Lewitan, jak słusznie wyraził to Benoit, „czuł w naturze, że żyje i chwali Stwórcę; słyszał swym wrażliwym uchem, jak bije serce natury”. Lewitan to cały pas malarstwa rosyjskiego. Przyjaciele, koneserzy i miłośnicy sztuki byli zdumieni jego dopracowanymi umiejętnościami, jego „wirtuozerią w obchodzeniu się z kolorem, obrysem”, możliwością nasycenia obrazu słońcem, światłem.
Powiedzieli, że nikt, jak Lewitan, nie wie, jak wybrać odpowiednie kolory do przeniesienia najważniejszej rzeczy w krajobrazie, a co najważniejsze, nie wie, jak na swój sposób „lewitański” „pokazuje” tę skromną i intymną rzecz, która czai się w każdym rosyjskim krajobrazie, – jego dusza, jego urok. ” Dlatego krajobraz lewitański nie był bez powodu utożsamiany z naturą Turgieniewa.

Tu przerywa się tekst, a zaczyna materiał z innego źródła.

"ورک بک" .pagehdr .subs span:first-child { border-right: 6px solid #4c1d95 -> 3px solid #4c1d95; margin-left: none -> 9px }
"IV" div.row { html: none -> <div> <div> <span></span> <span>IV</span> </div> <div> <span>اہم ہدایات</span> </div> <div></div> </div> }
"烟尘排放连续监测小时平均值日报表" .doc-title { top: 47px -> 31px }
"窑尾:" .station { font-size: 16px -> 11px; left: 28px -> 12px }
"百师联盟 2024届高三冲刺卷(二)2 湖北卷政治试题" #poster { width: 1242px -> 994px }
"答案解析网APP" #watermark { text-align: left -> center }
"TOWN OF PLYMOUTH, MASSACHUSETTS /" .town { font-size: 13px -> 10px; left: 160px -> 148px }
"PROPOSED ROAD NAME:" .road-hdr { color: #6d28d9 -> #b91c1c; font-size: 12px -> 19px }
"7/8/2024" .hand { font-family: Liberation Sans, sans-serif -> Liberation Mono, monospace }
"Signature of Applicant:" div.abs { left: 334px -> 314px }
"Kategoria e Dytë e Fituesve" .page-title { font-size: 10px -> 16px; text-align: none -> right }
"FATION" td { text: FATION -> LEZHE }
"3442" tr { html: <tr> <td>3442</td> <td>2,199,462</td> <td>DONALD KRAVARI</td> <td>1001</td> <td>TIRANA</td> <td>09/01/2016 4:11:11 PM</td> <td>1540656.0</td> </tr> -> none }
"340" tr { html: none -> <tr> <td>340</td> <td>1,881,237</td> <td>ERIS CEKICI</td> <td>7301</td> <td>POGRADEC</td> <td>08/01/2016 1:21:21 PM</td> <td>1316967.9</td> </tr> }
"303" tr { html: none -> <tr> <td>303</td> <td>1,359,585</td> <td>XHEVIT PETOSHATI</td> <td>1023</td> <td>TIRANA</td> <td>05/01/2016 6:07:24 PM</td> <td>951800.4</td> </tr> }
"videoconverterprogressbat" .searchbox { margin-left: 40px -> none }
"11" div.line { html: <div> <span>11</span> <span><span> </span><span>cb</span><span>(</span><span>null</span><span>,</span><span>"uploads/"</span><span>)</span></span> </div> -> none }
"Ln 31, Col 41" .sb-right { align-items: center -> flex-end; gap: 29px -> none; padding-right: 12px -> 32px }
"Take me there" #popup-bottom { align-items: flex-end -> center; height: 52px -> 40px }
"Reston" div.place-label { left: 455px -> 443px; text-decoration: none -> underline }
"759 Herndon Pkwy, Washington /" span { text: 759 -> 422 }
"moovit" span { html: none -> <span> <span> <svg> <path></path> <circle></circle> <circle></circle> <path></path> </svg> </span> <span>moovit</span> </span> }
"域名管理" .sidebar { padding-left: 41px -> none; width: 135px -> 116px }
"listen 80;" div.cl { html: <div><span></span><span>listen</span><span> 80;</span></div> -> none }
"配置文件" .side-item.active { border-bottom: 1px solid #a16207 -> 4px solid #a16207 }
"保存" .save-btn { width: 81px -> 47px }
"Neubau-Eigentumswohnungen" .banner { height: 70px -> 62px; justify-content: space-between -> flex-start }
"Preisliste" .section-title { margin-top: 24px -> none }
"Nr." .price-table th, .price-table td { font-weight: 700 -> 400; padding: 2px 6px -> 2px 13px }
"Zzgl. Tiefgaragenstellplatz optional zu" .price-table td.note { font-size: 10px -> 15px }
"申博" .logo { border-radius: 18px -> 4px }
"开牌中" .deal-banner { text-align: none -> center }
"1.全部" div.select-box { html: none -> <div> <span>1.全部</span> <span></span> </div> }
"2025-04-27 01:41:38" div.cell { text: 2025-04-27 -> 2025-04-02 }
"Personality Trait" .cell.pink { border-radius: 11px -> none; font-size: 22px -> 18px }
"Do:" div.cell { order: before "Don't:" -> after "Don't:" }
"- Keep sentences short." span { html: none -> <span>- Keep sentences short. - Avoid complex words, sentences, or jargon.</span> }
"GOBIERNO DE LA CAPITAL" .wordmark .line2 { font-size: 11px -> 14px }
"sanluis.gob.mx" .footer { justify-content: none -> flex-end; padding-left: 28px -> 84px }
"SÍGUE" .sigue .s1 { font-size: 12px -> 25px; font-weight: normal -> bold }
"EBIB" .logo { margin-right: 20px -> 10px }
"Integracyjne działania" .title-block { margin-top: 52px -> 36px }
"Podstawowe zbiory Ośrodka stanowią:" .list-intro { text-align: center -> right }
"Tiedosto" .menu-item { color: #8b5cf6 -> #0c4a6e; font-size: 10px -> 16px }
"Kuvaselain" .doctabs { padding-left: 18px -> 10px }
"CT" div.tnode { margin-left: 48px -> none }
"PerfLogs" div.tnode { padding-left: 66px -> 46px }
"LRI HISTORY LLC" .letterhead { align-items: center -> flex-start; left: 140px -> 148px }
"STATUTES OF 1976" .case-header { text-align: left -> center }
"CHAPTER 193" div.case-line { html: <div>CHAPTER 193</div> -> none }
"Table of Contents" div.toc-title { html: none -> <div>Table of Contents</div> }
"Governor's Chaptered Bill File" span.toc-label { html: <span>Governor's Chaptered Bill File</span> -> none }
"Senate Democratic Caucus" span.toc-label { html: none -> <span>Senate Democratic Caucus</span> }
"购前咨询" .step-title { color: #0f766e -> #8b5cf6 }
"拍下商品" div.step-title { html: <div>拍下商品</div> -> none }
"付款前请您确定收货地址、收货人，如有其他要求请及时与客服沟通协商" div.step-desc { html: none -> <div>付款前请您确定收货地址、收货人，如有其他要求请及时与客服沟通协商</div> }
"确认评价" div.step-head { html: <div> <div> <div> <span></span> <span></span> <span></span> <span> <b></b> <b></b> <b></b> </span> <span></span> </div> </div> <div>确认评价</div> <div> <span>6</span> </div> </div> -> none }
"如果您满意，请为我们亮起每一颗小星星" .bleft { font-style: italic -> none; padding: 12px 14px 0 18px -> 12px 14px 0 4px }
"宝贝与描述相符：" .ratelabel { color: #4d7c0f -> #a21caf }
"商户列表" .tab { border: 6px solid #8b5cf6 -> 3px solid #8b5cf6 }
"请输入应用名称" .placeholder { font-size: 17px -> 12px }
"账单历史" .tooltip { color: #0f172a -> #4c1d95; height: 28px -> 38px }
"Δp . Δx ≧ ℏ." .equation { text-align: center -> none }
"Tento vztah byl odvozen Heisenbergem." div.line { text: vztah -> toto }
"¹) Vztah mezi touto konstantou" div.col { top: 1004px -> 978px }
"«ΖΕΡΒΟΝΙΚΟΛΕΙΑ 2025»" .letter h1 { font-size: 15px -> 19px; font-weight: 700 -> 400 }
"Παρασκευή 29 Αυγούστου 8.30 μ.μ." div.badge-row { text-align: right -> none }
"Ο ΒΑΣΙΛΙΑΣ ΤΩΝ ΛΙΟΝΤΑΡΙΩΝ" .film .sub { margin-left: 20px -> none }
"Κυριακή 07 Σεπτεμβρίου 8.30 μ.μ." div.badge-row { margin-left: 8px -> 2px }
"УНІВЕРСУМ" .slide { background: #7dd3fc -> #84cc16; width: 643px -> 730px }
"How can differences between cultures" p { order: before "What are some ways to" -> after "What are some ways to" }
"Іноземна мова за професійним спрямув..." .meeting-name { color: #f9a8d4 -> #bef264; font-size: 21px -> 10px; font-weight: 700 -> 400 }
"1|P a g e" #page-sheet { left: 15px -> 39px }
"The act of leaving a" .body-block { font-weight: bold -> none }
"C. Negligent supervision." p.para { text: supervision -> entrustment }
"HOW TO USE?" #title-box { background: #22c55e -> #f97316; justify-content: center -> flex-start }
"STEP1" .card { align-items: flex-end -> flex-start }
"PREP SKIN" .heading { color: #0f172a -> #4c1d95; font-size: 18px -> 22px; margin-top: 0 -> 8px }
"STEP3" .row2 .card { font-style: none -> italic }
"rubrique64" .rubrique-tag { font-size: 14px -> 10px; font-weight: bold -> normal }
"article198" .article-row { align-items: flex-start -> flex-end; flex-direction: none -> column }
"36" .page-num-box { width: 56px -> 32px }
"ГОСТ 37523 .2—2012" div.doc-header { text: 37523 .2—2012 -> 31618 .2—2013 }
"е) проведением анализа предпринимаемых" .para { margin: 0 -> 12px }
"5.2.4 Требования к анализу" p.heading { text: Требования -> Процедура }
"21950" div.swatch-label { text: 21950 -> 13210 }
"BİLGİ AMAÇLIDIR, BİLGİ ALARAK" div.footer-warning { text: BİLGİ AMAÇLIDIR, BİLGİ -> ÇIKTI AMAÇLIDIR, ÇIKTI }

W połowie lat 90. XIX wieku Levitan zwrócił się do obrazów „Kwitnących jabłoni”, napisał serię szkiców i mały obrazek o tej nazwie, delikatnie i czule przedstawiający biało-różowy wrzący i jasnozielony wiosenny ogród, nadając jego wizerunkowi „różowe światło” i uczucie „kwitnące błogość maja. „Ples otworzył Lewitana…” – powiedział wielu. Ale artysta „odkrył” także zakątek nieznany nikomu. „Całkowicie nowe techniki i wielkie umiejętności zadziwiły nas wszystkimi szkicami i obrazami, które Lewitan przywiózł z Wołgi” – powiedział Nesterow.
Rosyjski pejzażysta Izaak Iljicz Lewitan, pracujący w latach 1888-1890 w Plyos, rozumiał najlepszy możliwy sposób i doświadczył pełnej siły emocjonalnego wpływu krajobrazów Plez. Około 200 dzieł wykonanych przez niego w Plyos przyniosło Levitanowi szeroką sławę, a Plyos od tamtego czasu cieszy się szczęśliwym losem – stał się prawdziwą „Mekką” malarzy krajobrazu. Dzieło Izaaka Lewitana „Kwitnące jabłonie” jest ozdobą kolekcji muzeum.